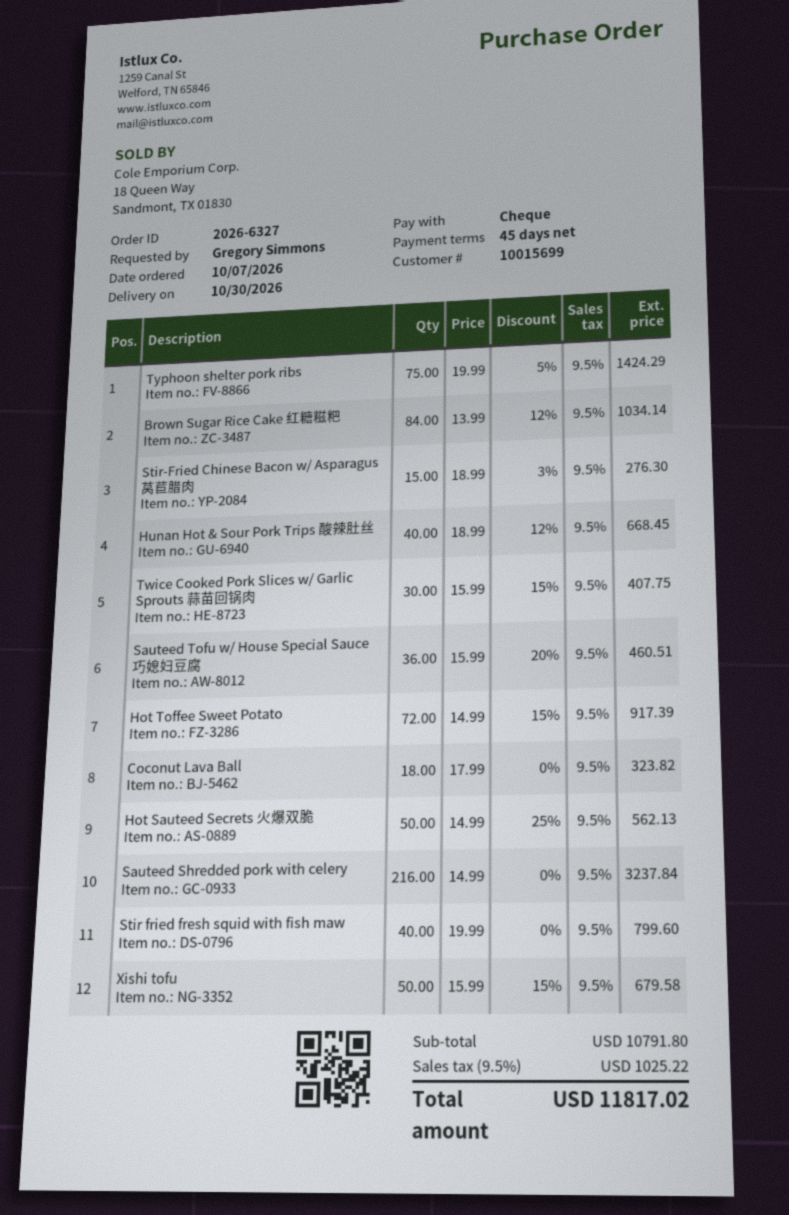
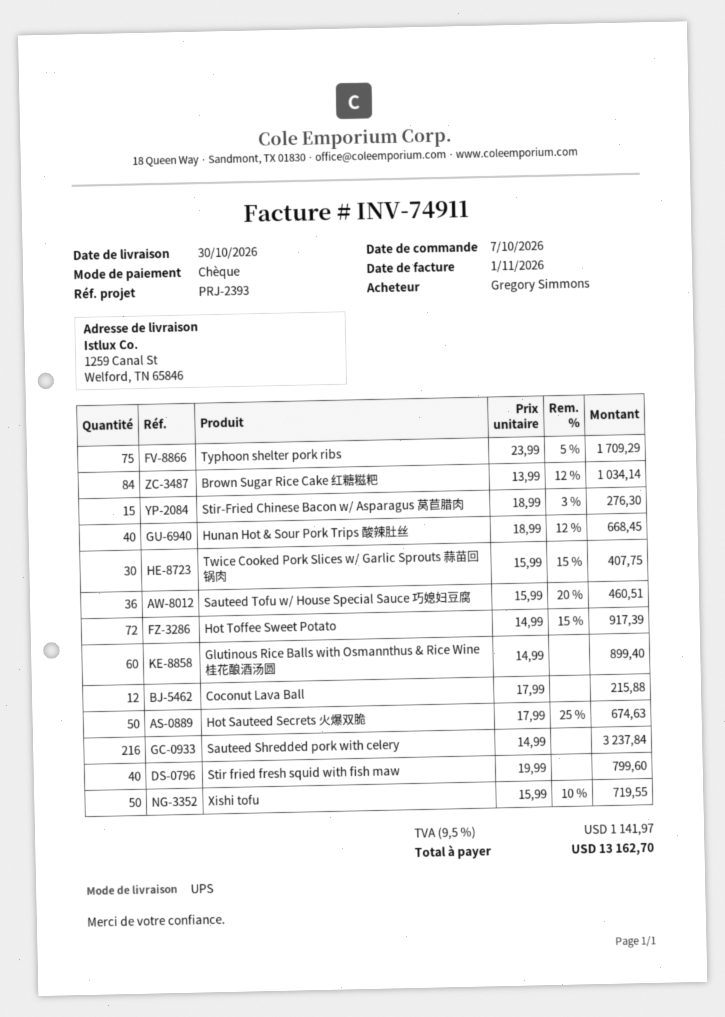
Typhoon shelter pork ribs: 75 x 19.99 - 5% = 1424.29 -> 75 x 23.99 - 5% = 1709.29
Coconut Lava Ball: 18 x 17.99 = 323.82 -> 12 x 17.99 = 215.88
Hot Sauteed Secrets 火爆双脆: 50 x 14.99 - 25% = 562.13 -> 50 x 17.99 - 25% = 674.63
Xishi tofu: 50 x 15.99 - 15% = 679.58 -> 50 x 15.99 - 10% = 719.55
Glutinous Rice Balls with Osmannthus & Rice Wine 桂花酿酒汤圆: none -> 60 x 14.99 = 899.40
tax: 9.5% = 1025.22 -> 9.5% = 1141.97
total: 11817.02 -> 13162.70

= = = =

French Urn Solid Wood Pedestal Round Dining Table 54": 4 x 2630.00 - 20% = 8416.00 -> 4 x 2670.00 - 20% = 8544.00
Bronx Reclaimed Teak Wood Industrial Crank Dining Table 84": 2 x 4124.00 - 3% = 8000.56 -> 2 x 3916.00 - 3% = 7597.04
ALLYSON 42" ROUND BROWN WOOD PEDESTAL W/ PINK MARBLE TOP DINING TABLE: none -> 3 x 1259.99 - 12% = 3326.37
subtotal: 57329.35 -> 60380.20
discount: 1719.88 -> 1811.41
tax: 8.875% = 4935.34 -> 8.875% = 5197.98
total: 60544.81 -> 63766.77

= = = =

- [EXERCISE DESCRIPTION] Begin with the line above that has "Hot Sauteed Secrets" and continue through the line that has "total: 11817.02 -> 13162.70", setting each one down exactly. Stop there.

- [RESPONSE TO THE EXERCISE]
Hot Sauteed Secrets 火爆双脆: 50 x 14.99 - 25% = 562.13 -> 50 x 17.99 - 25% = 674.63
Xishi tofu: 50 x 15.99 - 15% = 679.58 -> 50 x 15.99 - 10% = 719.55
Glutinous Rice Balls with Osmannthus & Rice Wine 桂花酿酒汤圆: none -> 60 x 14.99 = 899.40
tax: 9.5% = 1025.22 -> 9.5% = 1141.97
total: 11817.02 -> 13162.70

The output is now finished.